═══ Extracted material ═══

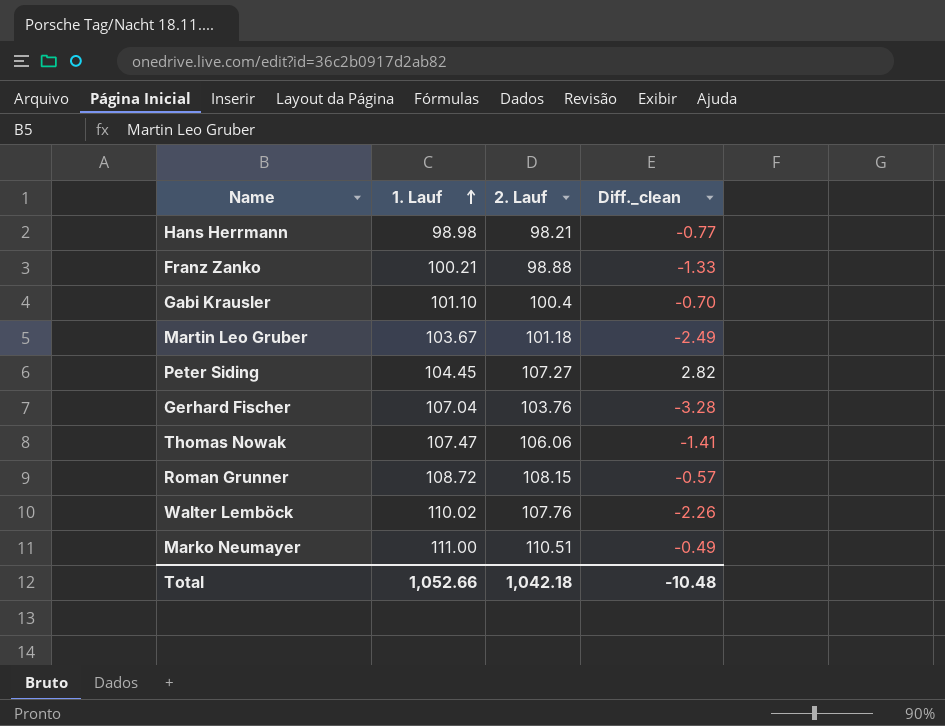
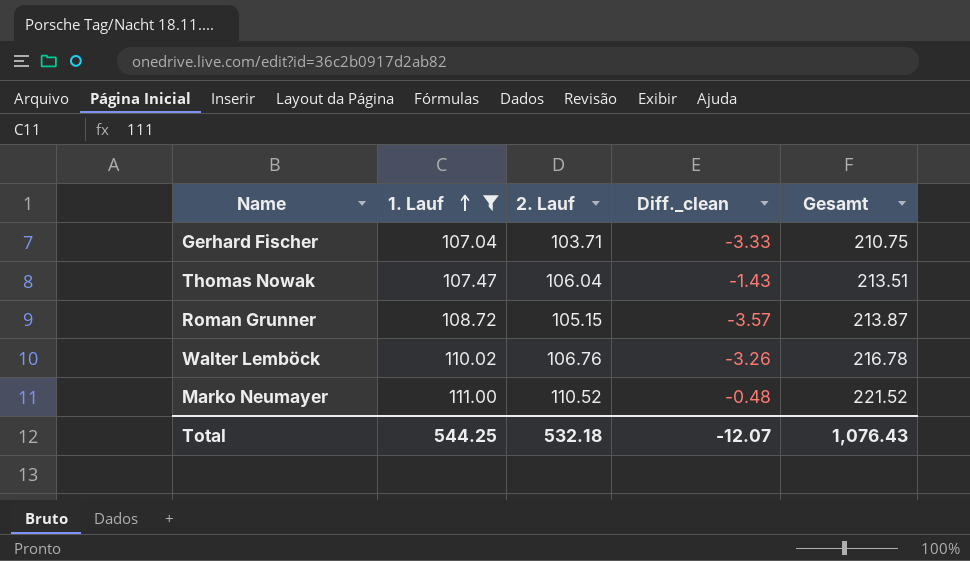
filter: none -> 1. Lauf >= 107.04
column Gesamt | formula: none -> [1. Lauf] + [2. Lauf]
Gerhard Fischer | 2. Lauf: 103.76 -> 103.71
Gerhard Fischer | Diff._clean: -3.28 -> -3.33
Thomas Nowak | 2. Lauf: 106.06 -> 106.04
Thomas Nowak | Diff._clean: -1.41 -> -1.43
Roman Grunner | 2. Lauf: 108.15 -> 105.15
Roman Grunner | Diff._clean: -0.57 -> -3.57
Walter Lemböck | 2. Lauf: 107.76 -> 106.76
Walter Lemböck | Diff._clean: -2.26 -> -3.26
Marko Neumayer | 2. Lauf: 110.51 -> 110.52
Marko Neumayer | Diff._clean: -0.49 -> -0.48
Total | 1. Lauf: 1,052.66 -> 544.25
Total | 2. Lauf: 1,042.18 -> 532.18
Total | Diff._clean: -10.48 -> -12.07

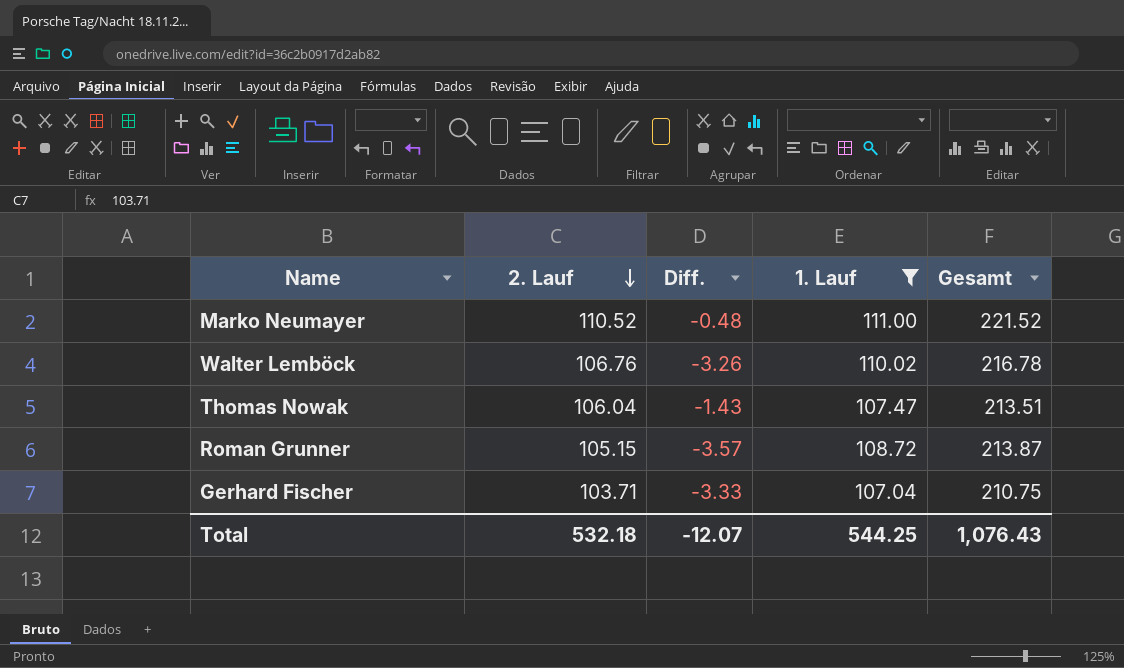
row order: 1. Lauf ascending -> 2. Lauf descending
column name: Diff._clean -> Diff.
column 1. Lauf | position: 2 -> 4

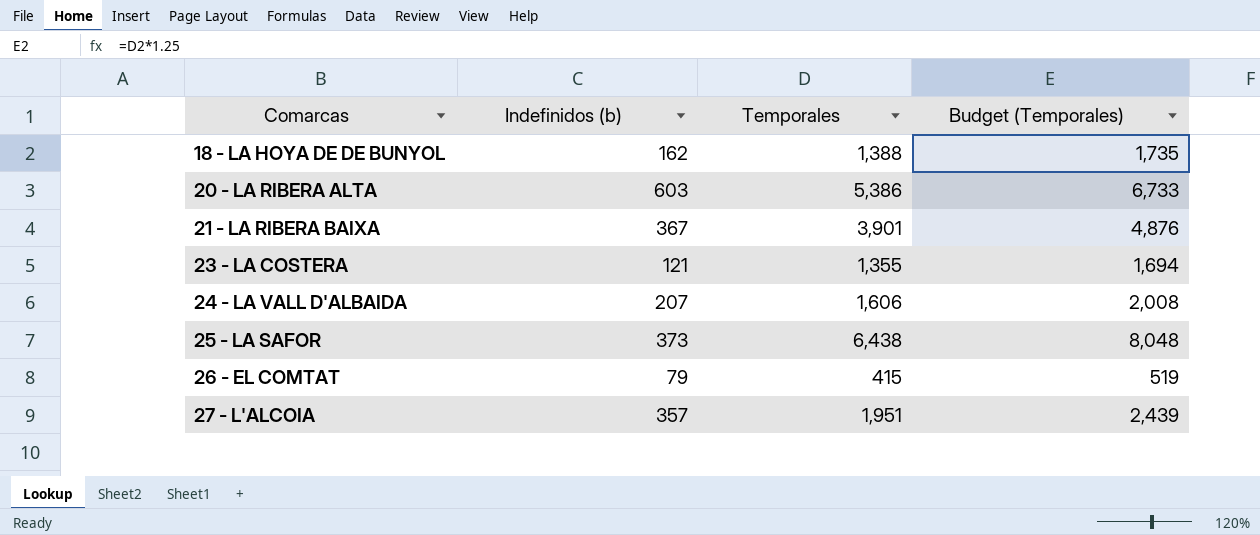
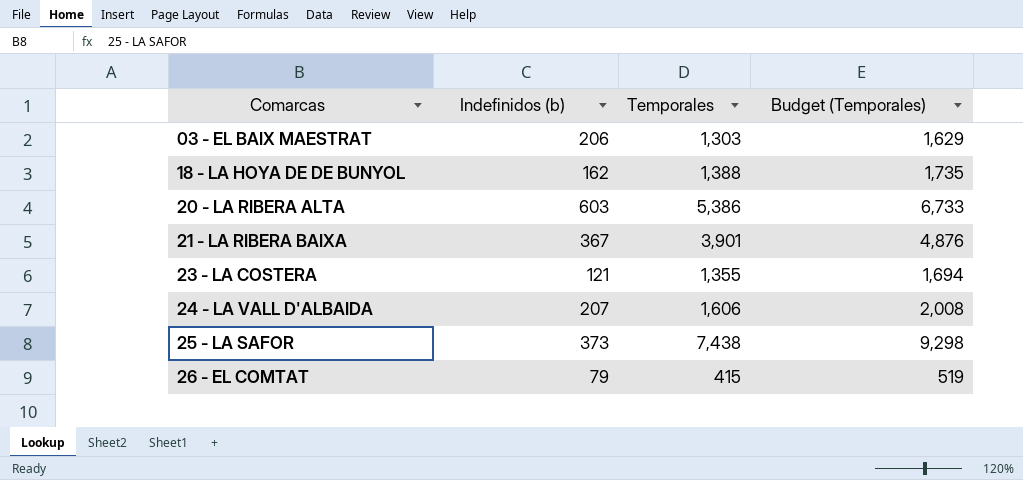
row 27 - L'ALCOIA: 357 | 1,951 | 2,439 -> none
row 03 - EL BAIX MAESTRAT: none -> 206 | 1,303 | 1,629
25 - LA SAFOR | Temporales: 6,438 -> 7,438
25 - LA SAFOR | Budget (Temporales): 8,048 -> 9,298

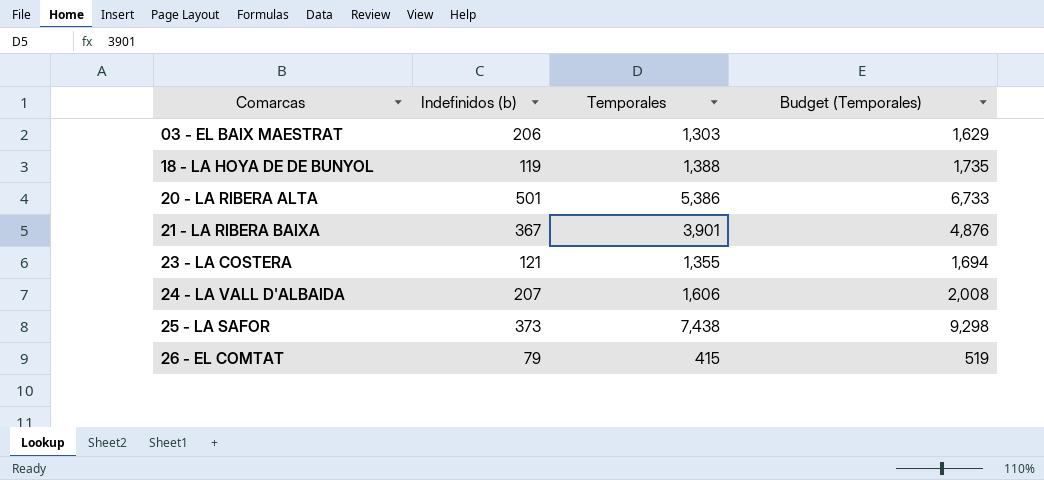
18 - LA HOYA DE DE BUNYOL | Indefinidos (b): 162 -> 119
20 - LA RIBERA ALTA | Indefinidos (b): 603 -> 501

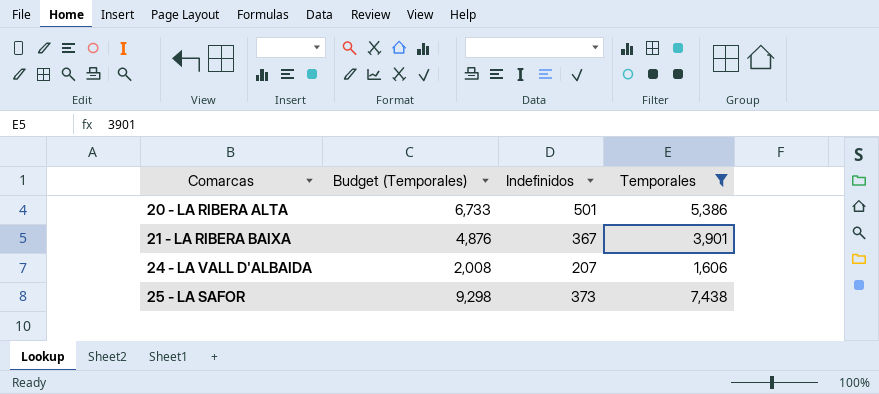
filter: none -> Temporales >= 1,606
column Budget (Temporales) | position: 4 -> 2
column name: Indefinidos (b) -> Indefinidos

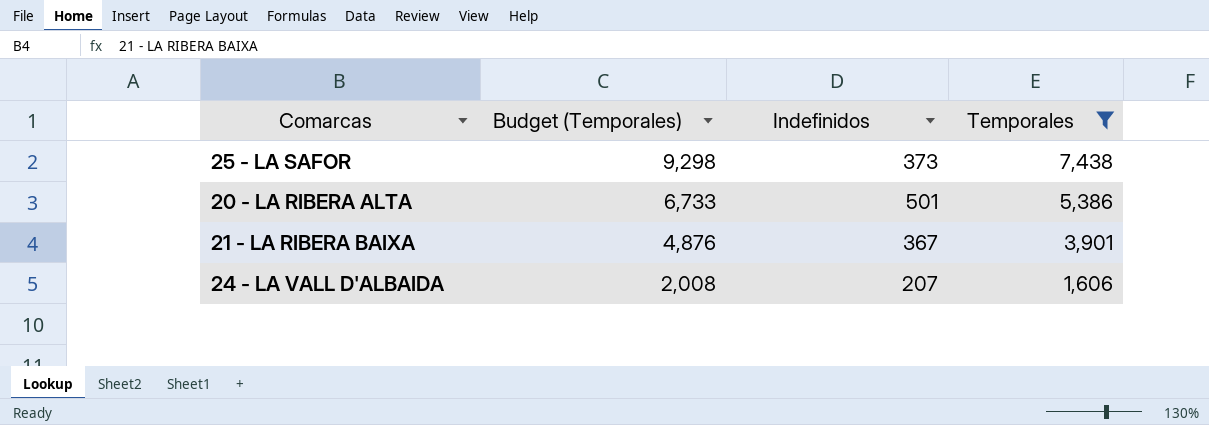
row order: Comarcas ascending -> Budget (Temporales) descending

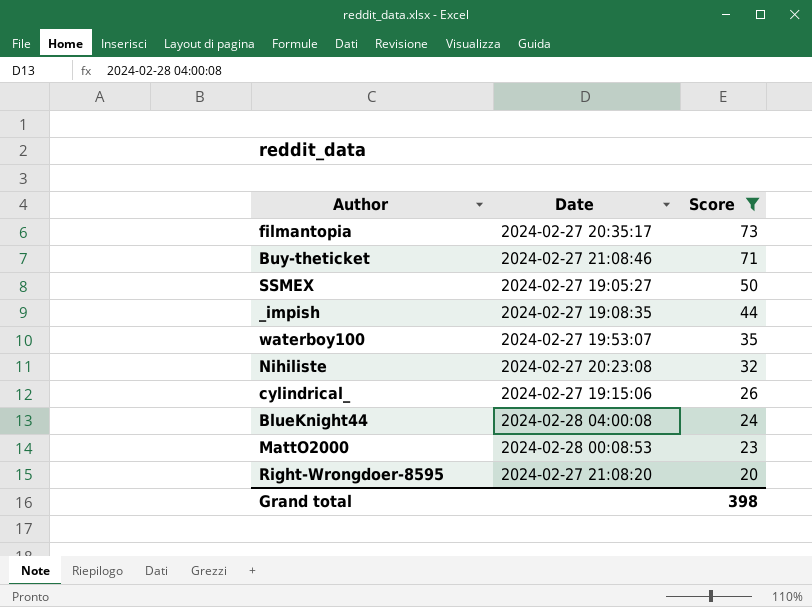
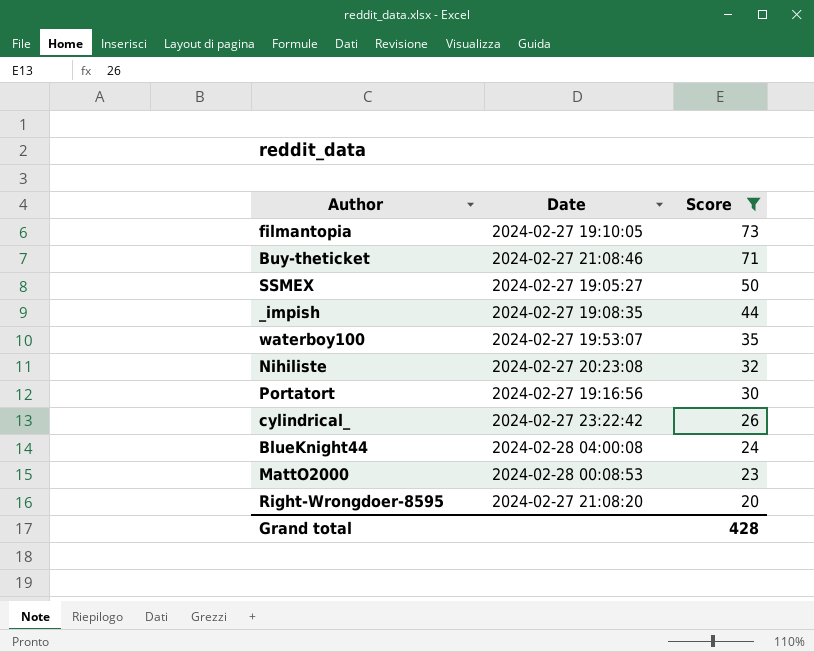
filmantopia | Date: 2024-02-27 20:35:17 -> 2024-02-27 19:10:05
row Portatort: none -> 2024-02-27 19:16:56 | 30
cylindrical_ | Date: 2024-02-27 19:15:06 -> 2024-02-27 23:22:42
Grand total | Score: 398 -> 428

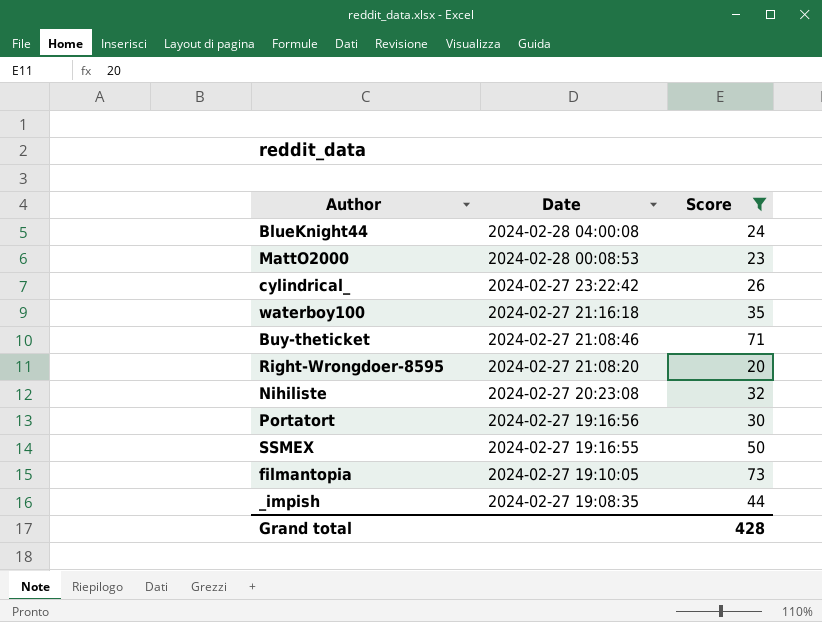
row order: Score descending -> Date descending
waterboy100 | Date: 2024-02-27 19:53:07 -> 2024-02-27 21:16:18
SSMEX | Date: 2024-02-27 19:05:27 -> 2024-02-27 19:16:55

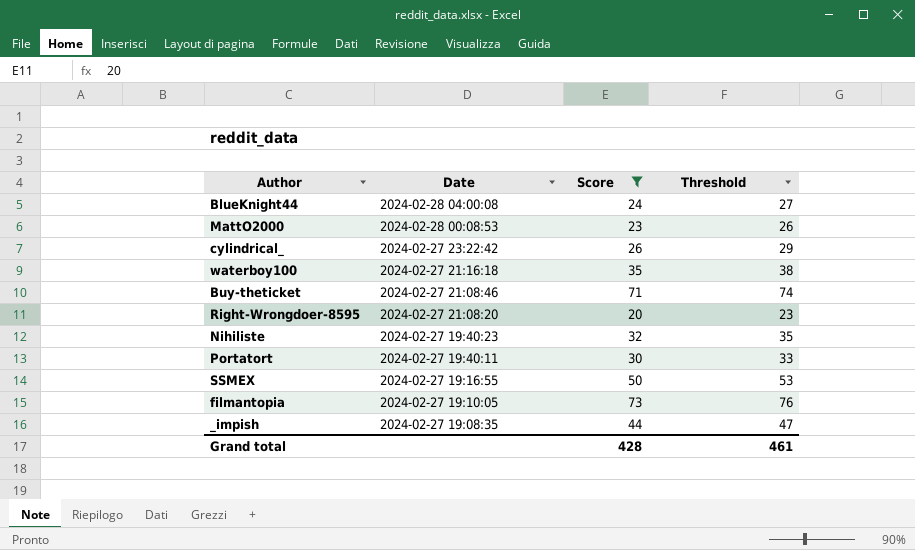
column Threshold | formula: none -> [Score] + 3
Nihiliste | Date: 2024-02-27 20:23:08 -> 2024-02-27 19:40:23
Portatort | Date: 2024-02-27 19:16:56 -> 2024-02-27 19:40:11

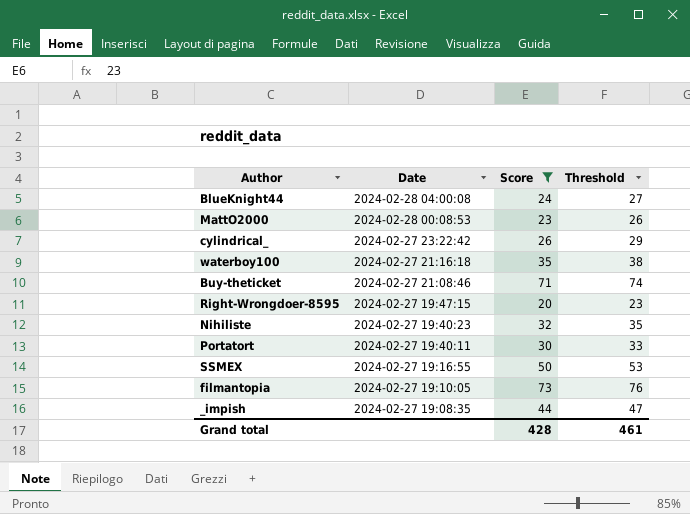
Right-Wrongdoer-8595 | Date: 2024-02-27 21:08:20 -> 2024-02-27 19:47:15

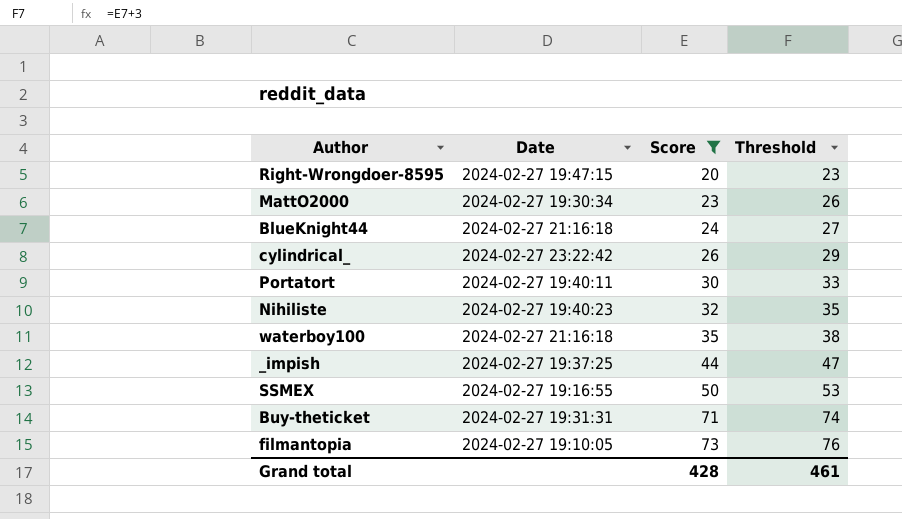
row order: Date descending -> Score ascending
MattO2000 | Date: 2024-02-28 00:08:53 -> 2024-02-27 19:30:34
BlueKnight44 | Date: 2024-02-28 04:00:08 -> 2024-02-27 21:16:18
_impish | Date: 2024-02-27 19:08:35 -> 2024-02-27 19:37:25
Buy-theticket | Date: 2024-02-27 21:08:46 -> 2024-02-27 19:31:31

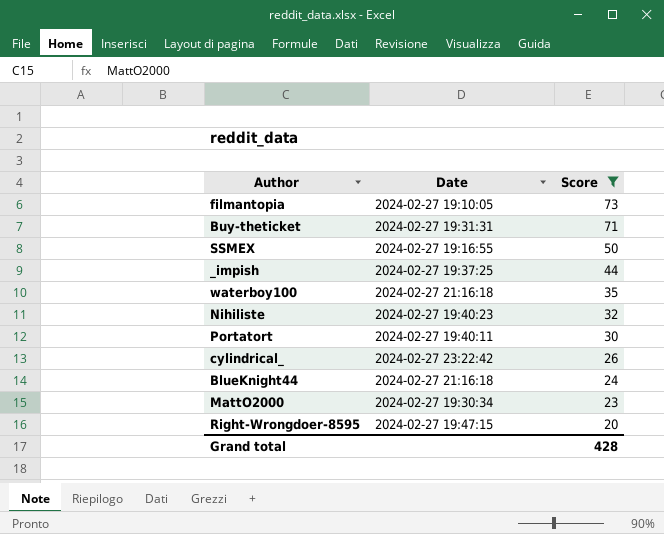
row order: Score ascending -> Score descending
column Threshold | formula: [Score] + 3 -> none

═══

> Brief:
Pull every line containing "column" from the data.

> Reply to the task:
column Gesamt | formula: none -> [1. Lauf] + [2. Lauf]
column name: Diff._clean -> Diff.
column 1. Lauf | position: 2 -> 4
column Budget (Temporales) | position: 4 -> 2
column name: Indefinidos (b) -> Indefinidos
column Threshold | formula: none -> [Score] + 3
column Threshold | formula: [Score] + 3 -> none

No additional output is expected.